Le développement des actions menées par les établissements publics de coopération intercommunale (EPCI) (gestion des équipements, animation sportive, etc.) doublé du rapprochement de nombreux clubs sont peut être les prémices de l’avènement d’une pratique sportive à cette nouvelle échelle. 

Conclusion 

Le sport rural se caractérise donc par une pratique, de niveau modeste, fortement implantée dans l’espace et largement tournée vers les valeurs humaines du sport. L’évolution du milieu rural semble faciliter le phénomène des ententes et des fusions et ainsi, va dans le sens de l’intercommunalité. Les petites communes, malgré les difficultés d’audience et de survie de leurs associations, demeurent très attachées à leurs clubs mais le renforcement de la coopération intercommunale soutenue par la loi de 1999 et la mise en place du schéma des services collectifs du sport dans le cadre de la LOADDT sont susceptibles d’être le point de départ d’une profonde mutation du paysage sportif du milieu rural en le dotant de moyens nouveaux et accrus. Ces grandes caractéristiques ne suffisent pas à appréhender la richesse de la pratique sportive en milieu rural. De nombreux autres points pourraient apporter à l’intelligibilité du phénomène (âge moyen des licenciés, date de création des associations, durée moyenne d’existence, etc.) 
A l’heure actuelle, une nouvelle dimension sportive apparaît avec l’émergence des pratiques auto organisées. Pratiquées en toute liberté, sans licence, sans calendrier ni règlement régis par des instances officielles, ces sports, notamment ceux dit de « pleine nature » constituent une potentialité de développement pour le milieu rural. Le surf, la voile, la spéléologie, le cyclisme, la randonnée, etc. trouvent, dans le milieu rural, une qualité de pratique qui fait défaut aux espaces urbains. La campagne peut alors s’ériger en espace d’offres de pratiques pour un public urbain et rural. « Au modèle de socialisation locale fondé sur le recrutement de proximité et l’identification communautaire se substitue une territorialisation plus floue liée à la mobilité et à la promotion d’une société de consommation individuelle » (J.P. Augustin, 2003).
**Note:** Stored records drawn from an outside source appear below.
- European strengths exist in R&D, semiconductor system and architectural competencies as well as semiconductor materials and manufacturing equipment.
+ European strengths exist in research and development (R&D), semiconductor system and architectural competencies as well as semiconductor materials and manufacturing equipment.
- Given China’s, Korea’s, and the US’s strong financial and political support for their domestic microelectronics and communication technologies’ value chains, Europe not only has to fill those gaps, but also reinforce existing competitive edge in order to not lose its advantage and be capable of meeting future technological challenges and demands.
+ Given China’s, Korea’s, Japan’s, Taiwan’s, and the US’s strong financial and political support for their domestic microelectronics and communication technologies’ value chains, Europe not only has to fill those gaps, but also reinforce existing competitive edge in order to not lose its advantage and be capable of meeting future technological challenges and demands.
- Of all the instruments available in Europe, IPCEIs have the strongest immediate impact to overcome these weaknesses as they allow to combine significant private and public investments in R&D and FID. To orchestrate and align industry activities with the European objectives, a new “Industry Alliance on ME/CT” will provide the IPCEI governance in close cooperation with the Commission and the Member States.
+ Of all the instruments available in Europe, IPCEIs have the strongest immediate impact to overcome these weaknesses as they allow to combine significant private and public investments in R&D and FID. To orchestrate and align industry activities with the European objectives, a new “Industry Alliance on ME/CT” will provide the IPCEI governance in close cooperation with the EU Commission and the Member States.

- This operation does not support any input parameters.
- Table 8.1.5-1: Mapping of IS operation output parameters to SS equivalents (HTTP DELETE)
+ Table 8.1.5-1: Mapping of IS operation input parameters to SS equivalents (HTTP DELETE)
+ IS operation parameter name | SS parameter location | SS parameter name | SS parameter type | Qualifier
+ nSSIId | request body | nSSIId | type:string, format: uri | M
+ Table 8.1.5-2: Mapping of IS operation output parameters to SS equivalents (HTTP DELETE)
Les aménités locales des petites communes rurales représentent, dans le contexte actuel d’un retour à l’environnement, des atouts à ne pas négliger. Les pratiques sportives en milieu rural sont dynamiques et voient aujourd’hui l’arrivée de nouvelles possibilités de développement. 


Bibliographie : 

AUGUSTIN J.P., 2003, Le sport et ses métiers. Nouvelles pratiques et nouveaux enjeux d’une professionnalisation, La Découverte, les métiers du social, 152 p. 
AUGUSTIN J.P., POCIELLO C., 1988, Conseil général de Loire-Atlantique, 2002, Enquête sur les clubs et les pratiques sportives en milieu rural, Avril. 
GALLAND O., LAMBERT Y., 1993, Les jeunes ruraux, INRA, L’Harmattan, 253 p. 
Ministère des Sports, INSEP, 2002, Les pratiques sportives en France ; résultats de l’enquête menée en 2000, 226 p. 
MATHIEU D., PRAICHEUX J., 1984, Chronique comtoise : le football en Franche-Comté, approche géographique générale, In La revue géographique de l’Est, tome XXIV, n°4, p. 289-305 
RAVENEL L., 1997, La géographie du football en France, PUF, 143 p.
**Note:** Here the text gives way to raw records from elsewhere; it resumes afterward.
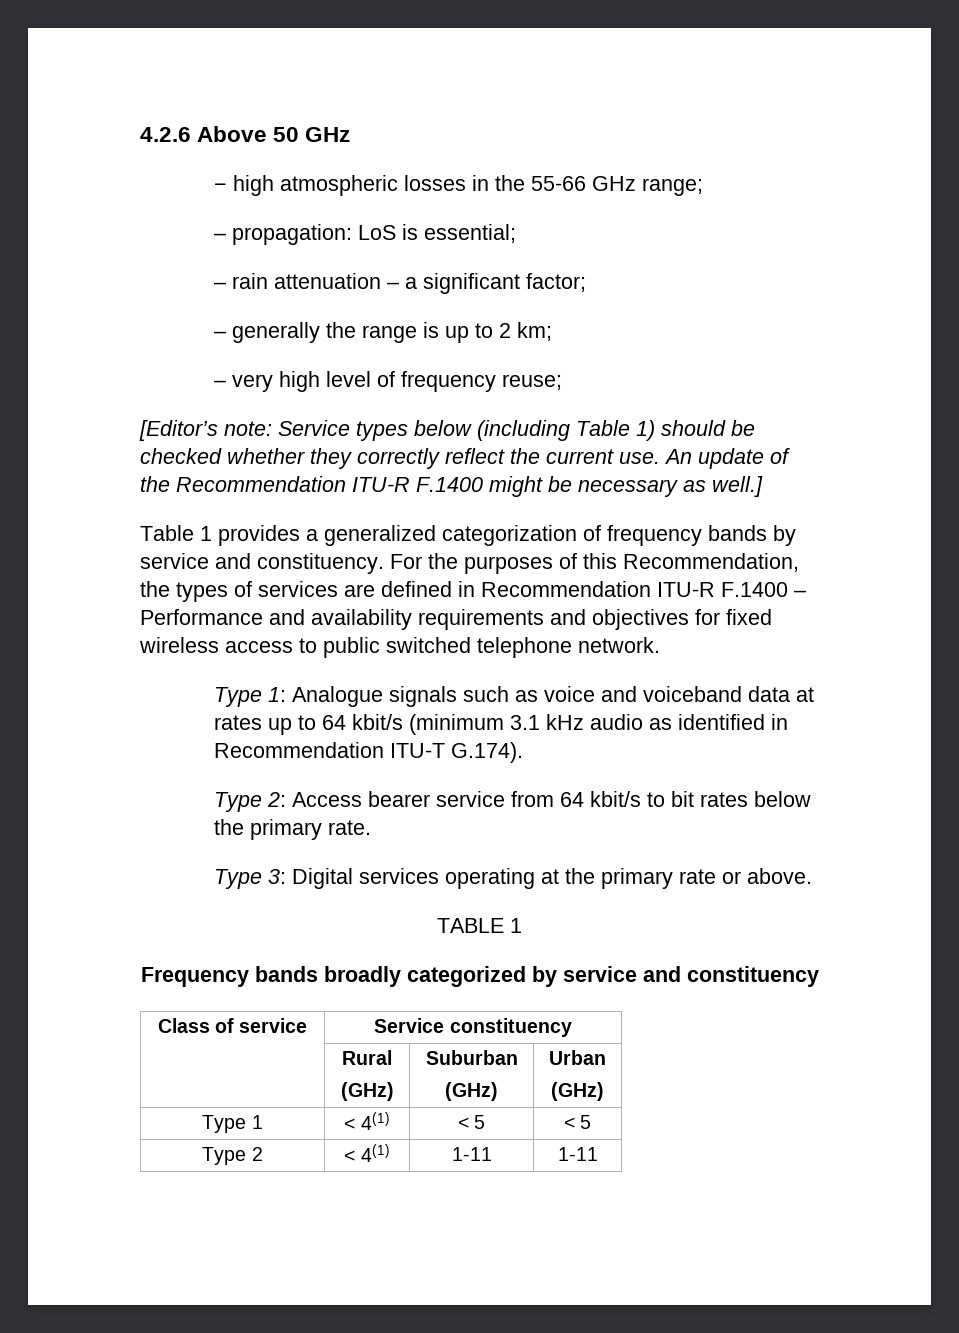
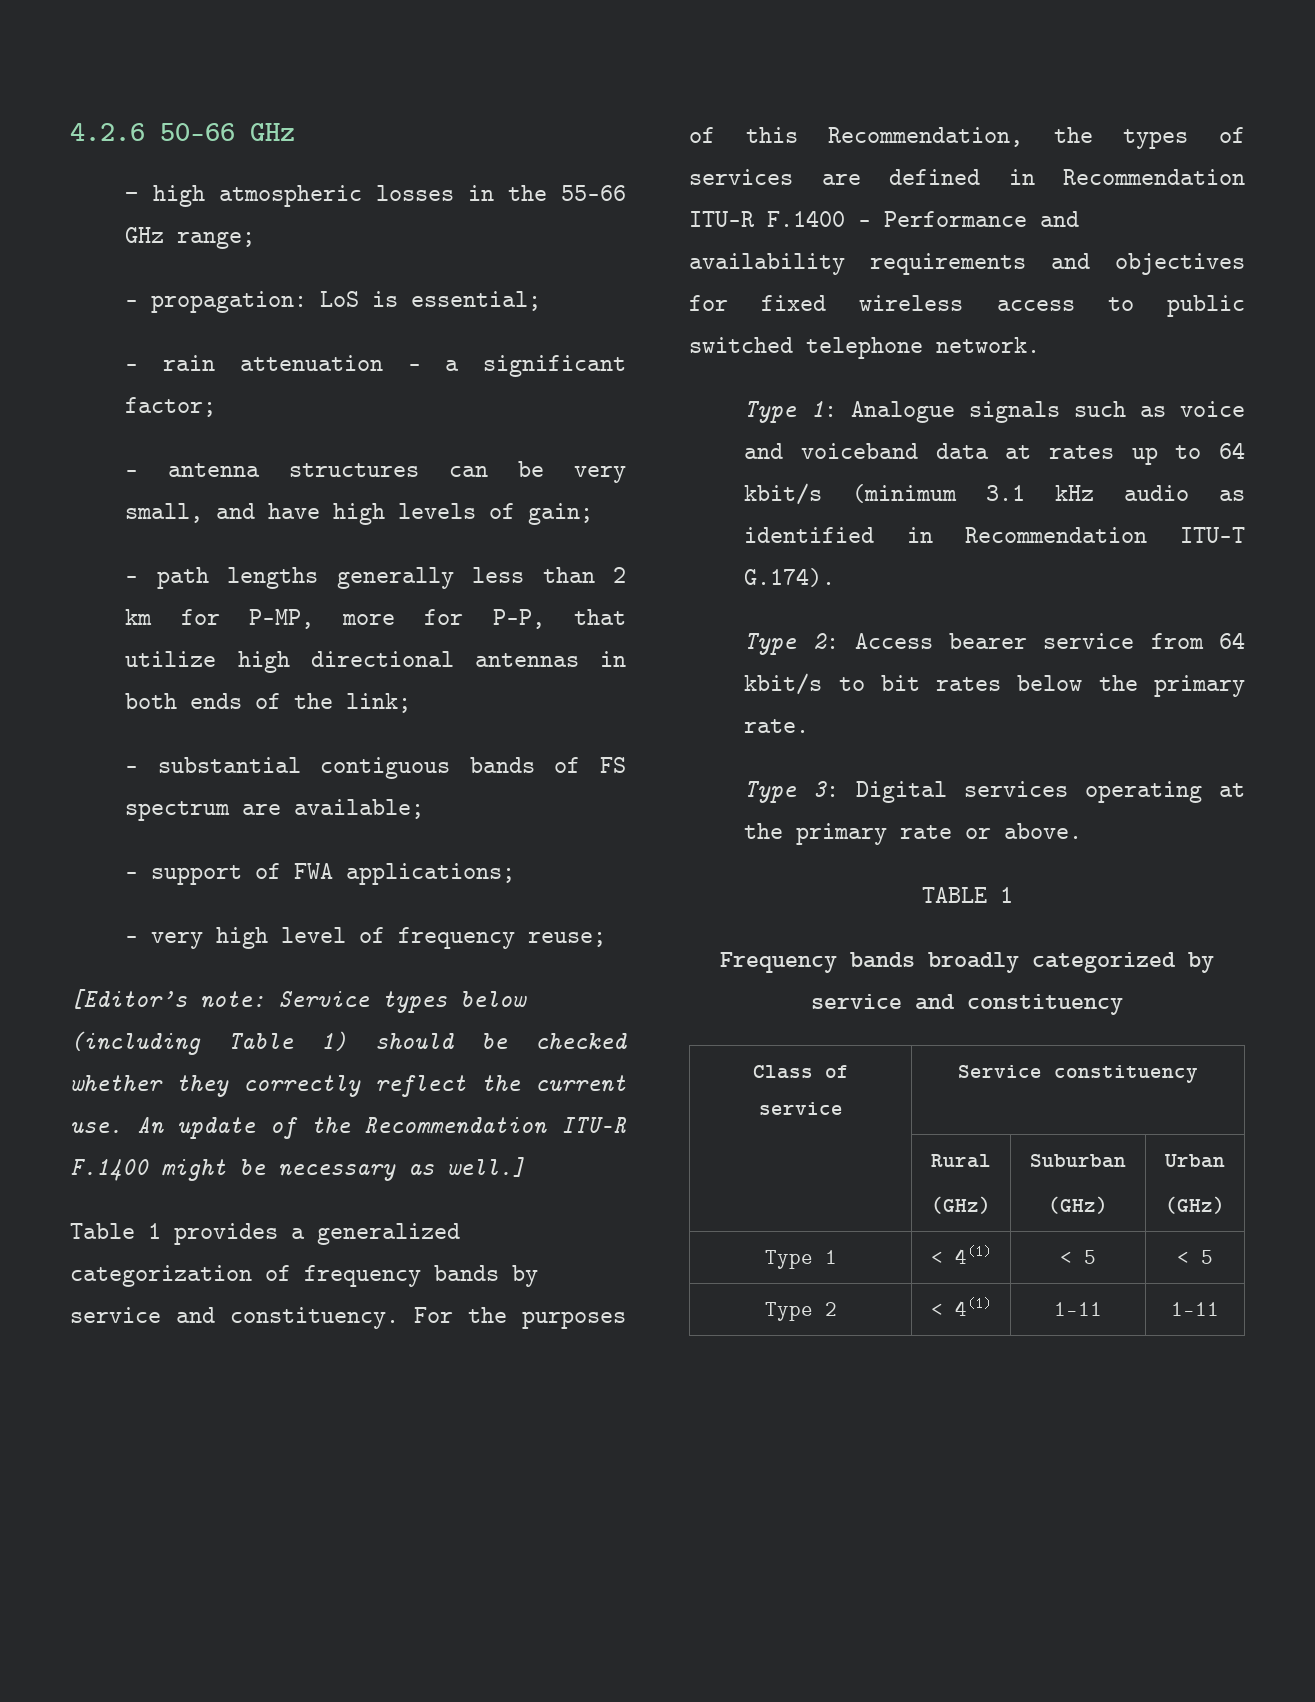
- 4.2.6 Above 50 GHz
+ 4.2.6 50-66 GHz
- – generally the range is up to 2 km;
+ – antenna structures can be very small, and have high levels of gain;
+ – path lengths generally less than 2 km for P-MP, more for P-P, that utilize high directional antennas in both ends of the link;
+ – substantial contiguous bands of FS spectrum are available;
+ – support of FWA applications;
[1 ] Ce découpage distingue les aires urbaines, les communes multipolarisées, composant les espaces à dominante urbaine en se fondant sur le nombre d’emplois. Les espaces à dominante rurale se définissent par opposition à ces premiers. Pour plus de précisions : http://www.insee.fr

[2] L’enquête considère comme ruraux, « les habitants des agglomérations de moins de 2000 habitants ».
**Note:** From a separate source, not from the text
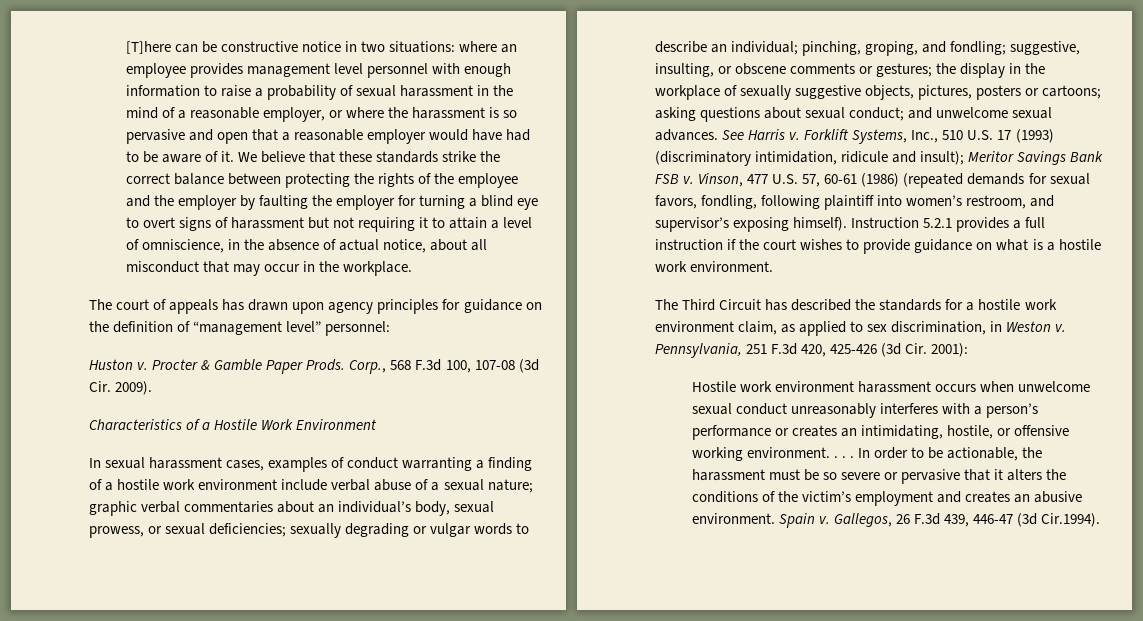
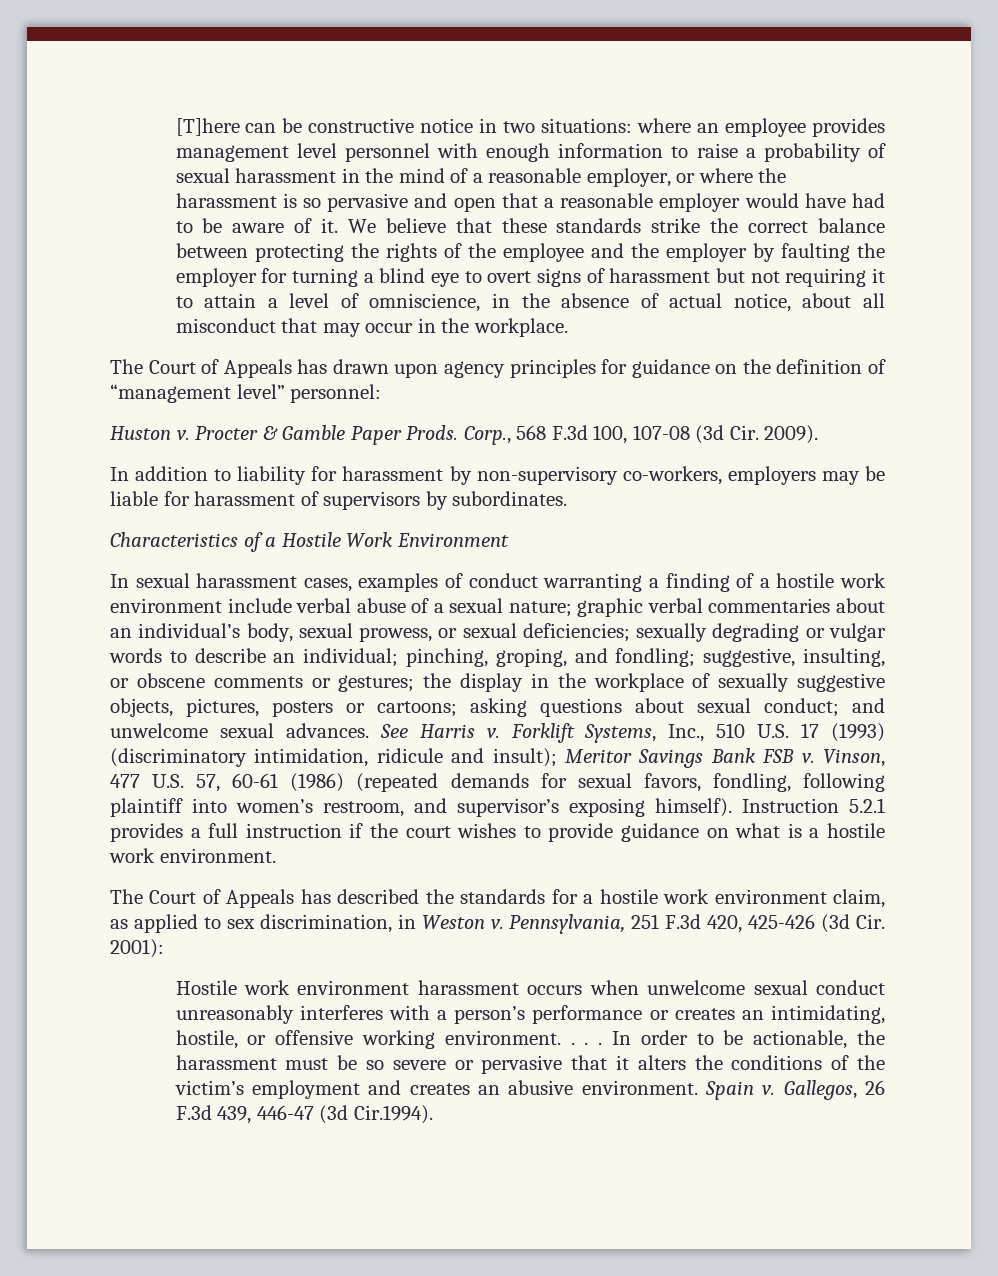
- The court of appeals has drawn upon agency principles for guidance on the definition of “management level” personnel:
+ The Court of Appeals has drawn upon agency principles for guidance on the definition of “management level” personnel:
+ In addition to liability for harassment by non-supervisory co-workers, employers may be liable for harassment of supervisors by subordinates.
- The Third Circuit has described the standards for a hostile work environment claim, as applied to sex discrimination, in Weston v.
+ The Court of Appeals has described the standards for a hostile work environment claim, as applied to sex discrimination, in Weston v.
[ 3] Conçue par le ministère de la Jeunesse et des Sports, cette enquête a été menée par téléphone auprès d’un échantillon de 6 526 personnes représentatif de la population âgée de 15 à 75 ans révolus. La question posée était : « avez-vous exercé une activité physique ou sportive au moins une fois dans l’année ? », Ministère de la Jeunesse et des Sports, 2002, Les pratiques sportives en France, p.20

[ 4] Le CNOSF à lancé une campagne de promotion importante (plusieurs centaines de spots sur les grandes radios nationales, plus d’un million de dépliants, affiches et affichettes diffusées) du sport en club en 1998 et en 2001.

[ 5] Cette zone est constituée des communes régionales comprises dans une aire de 30 km autour de la ville de Cholet.